Inhalio, Inc. develops the Digital Scent 3.0 Platform (also referred to as Digital Scent AI Platform), a multi-patented IoT and cloud-based system for dry-air scent delivery that enables programmable, data-driven scent experiences.[1][2][4][5] It serves automotive OEMs, Tier-1 suppliers, rideshare fleets, smart home fragrance brands, essential oil companies, retail stores, hospitality chains, and senior care facilities by solving problems like enhancing moods, sanitizing air, eliminating odors, reducing motion sickness, and delivering personalized wellness through scents.[1][2][4][5] The platform integrates infusion (data-precise scent creation), diffusion (multi-cartridge dry-air diffusers with authentication), apps/UX (mobile, voice, API controls), and cloud insights for usage data, reorders, and optimization, positioning Inhalio as a licensable technology provider rather than a direct consumer gadget maker.[1][4][5]
Growth momentum includes partnerships like a 2022 licensing deal with Lumileds for automotive scent systems (general availability Q3 2022), CES 2021 announcements of Scent-as-a-Service for automotive and home, and funding from investors like 808 Ventures, with revenue under $5 million and fewer than 25 employees as of recent profiles.[1][2][3]
Inhalio was founded around 2012 (primary sources) or 2002 (one profile), headquartered in Scotts Valley, California (with some references to Sunnyvale or San Francisco).[1][2][3][5][6] Keith Kelsen, the CEO, leads the company; he has a background building successful worldwide SaaS, digital media, and customer experience companies, bringing expertise in connected systems.[3][4] Other key team members include Yvan Regeard and Greg Argyle.[3]

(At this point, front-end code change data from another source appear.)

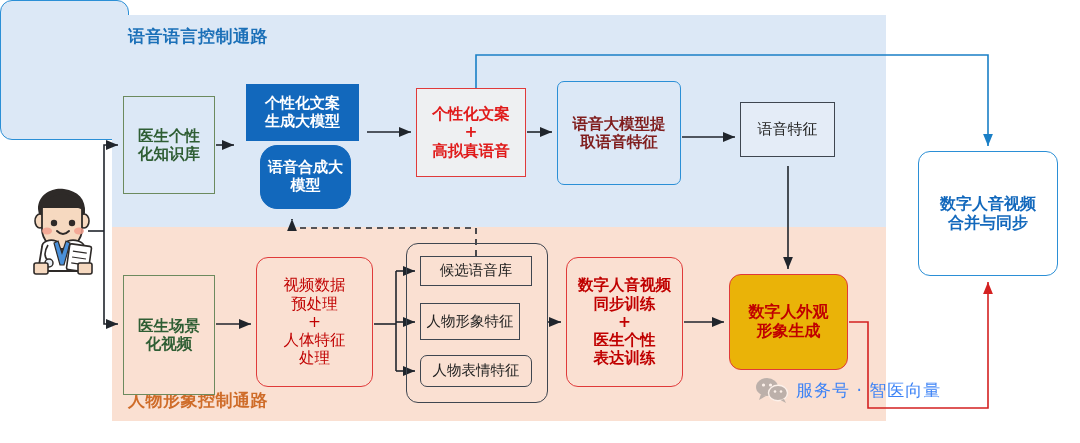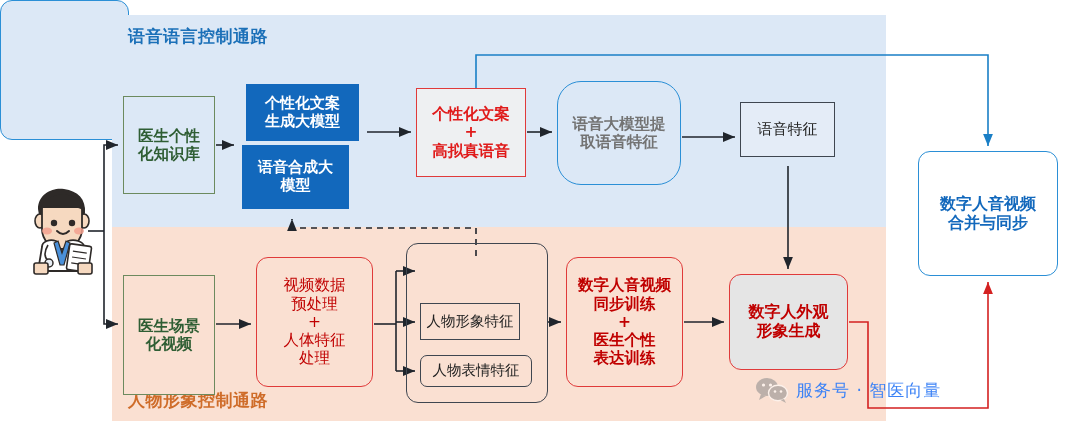--- a/index.html
+++ b/index.html
@@ -66,8 +66,8 @@
 
   
   #n-extract{
-    left:557px;top:81px;width:124px;height:104px;border-radius:24px;background:#dce8f6;
-    border:1.6px solid #2b8fd6;color:#737373;font-weight:bold;font-size:15.5px;
+    left:557px;top:81px;width:124px;height:104px;border-radius:7px;background:#dce8f6;
+    border:1.6px solid #2b8fd6;color:#7f1d1d;font-weight:bold;font-size:15.5px;
   }
   #n-merge{
     left:918px;top:151px;width:140px;height:125px;border-radius:12px;background:#ffffff;

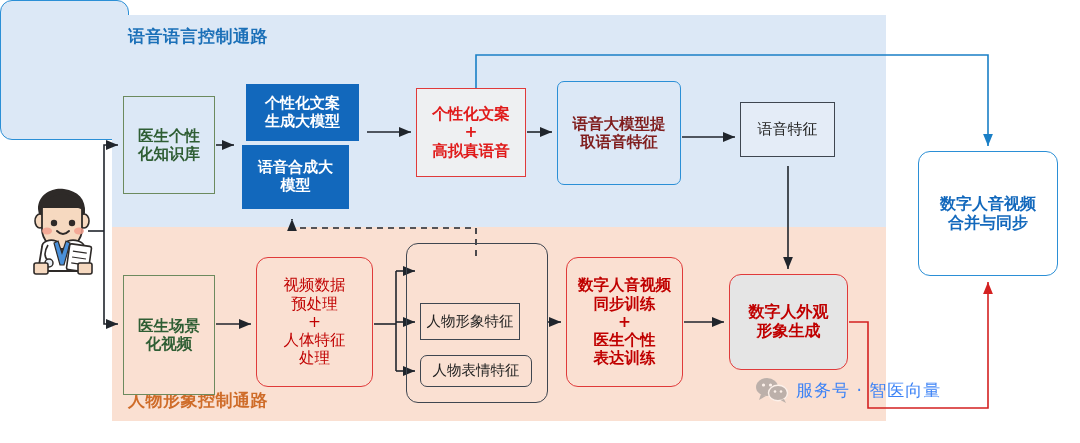--- a/index.html
+++ b/index.html
@@ -43,7 +43,7 @@
     background:#1268bc;color:#ffffff;font-weight:bold;font-size:15px;border:1px solid #1268bc;
   }
   #n-copy{left:246px;top:84px;width:113px;height:57px;}
-  #n-tts{left:242px;top:145px;width:107px;height:64px;}
+  #n-tts{left:260px;top:145px;width:91px;height:64px;border-radius:17px;}
 
   
   .n-red{

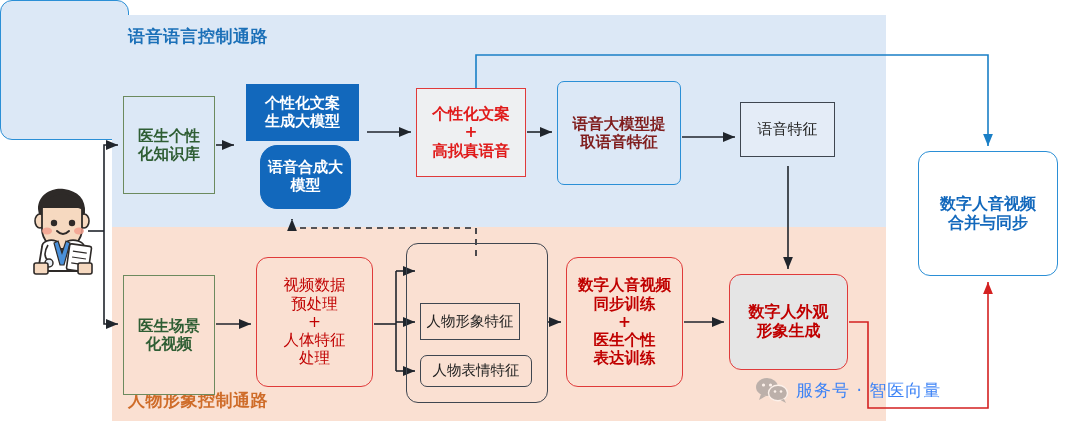--- a/index.html
+++ b/index.html
@@ -249,6 +249,9 @@
 
   <div id="bracket"></div>
 
+  <div class="node n-small" id="n-lib">
+    <span>候选语音库</span>
+  </div>
   <div class="node n-small" id="n-figfeat">
     <span>人物形象特征</span>
   </div>

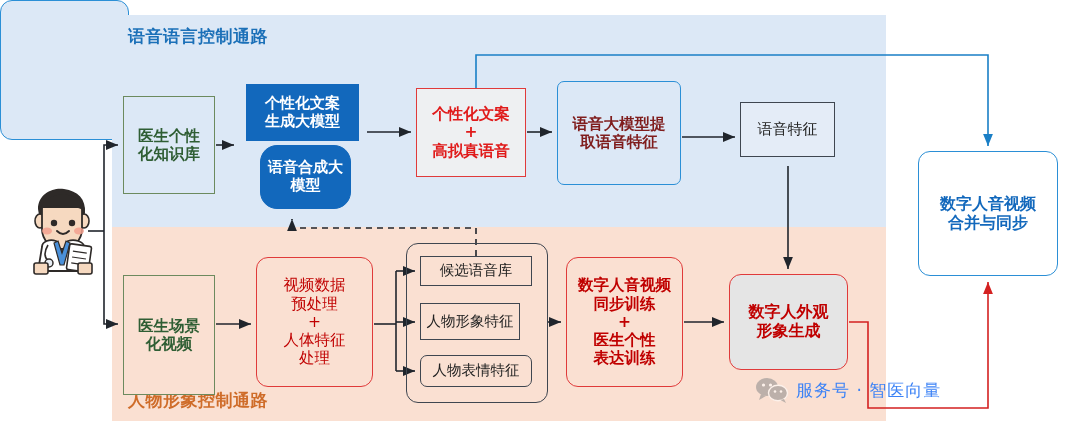--- a/index.html
+++ b/index.html
@@ -60,7 +60,7 @@
     border:1.5px solid #e03a3a;color:#c00000;font-weight:bold;font-size:15.5px;
   }
   #n-appearance{
-    left:729px;top:274px;width:119px;height:96px;border-radius:12px;background:#e5e5e5;
+    left:729px;top:274px;width:119px;height:96px;border-radius:12px;background:#eab308;
     border:1.5px solid #e03a3a;color:#c00000;font-weight:bold;font-size:16px;
   }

The idea emerged from digitizing scent—turning a simple consumable into a connected IoT system with AI, chips, and cloud control for precise, interactive delivery in IoT home and automotive markets.[3][4][5] Early traction built on dry-air diffusion tech outperforming wet-oil or heat-based alternatives, with pivotal moments like CES 2021 Scent-as-a-Service launches and the Lumileds automotive partnership, enabling large brands' "digital scent transformation."[1][2][5]
Inhalio rides the IoT and smart environment trend, digitizing sensory experiences amid rising demand for personalized wellness in connected homes (360M+ units), autonomous vehicles, and experiential retail/hospitality.[3][4][5] Timing aligns with post-pandemic emphasis on air quality/sanitization and subscription models for fragrance brands entering IoT, amplified by AI-driven consumer insights.[2][5]
Market forces favoring it include automotive electrification (scent for cabin enhancement), smart home growth, and sustainability (dry-air beats wasteful wicks/oils).[1][4][5] Inhalio influences the ecosystem by licensing to OEMs/fragrance giants, enabling "scent-as-software" that broadens brands' footprints and creates data moats for engagement/optimization.[1][2][4]
Inhalio is poised to expand via deeper OEM integrations (e.g., post-Lumileds automotive rollouts) and Scent-as-a-Service subscriptions in smart homes/hospitality, capitalizing on AI personalization and health scents.[1][2][5] Trends like vehicle autonomy, voice/IoT ubiquity, and wellness tech will shape its path, potentially scaling revenue through platform licensing amid rising scent market digitization.[3][4]
As connected spaces proliferate, Inhalio's thesis—making scent programmable—could redefine sensory IoT, evolving from niche innovator to essential backend for experiential environments, much like it disrupted air with data-driven diffusion.[4]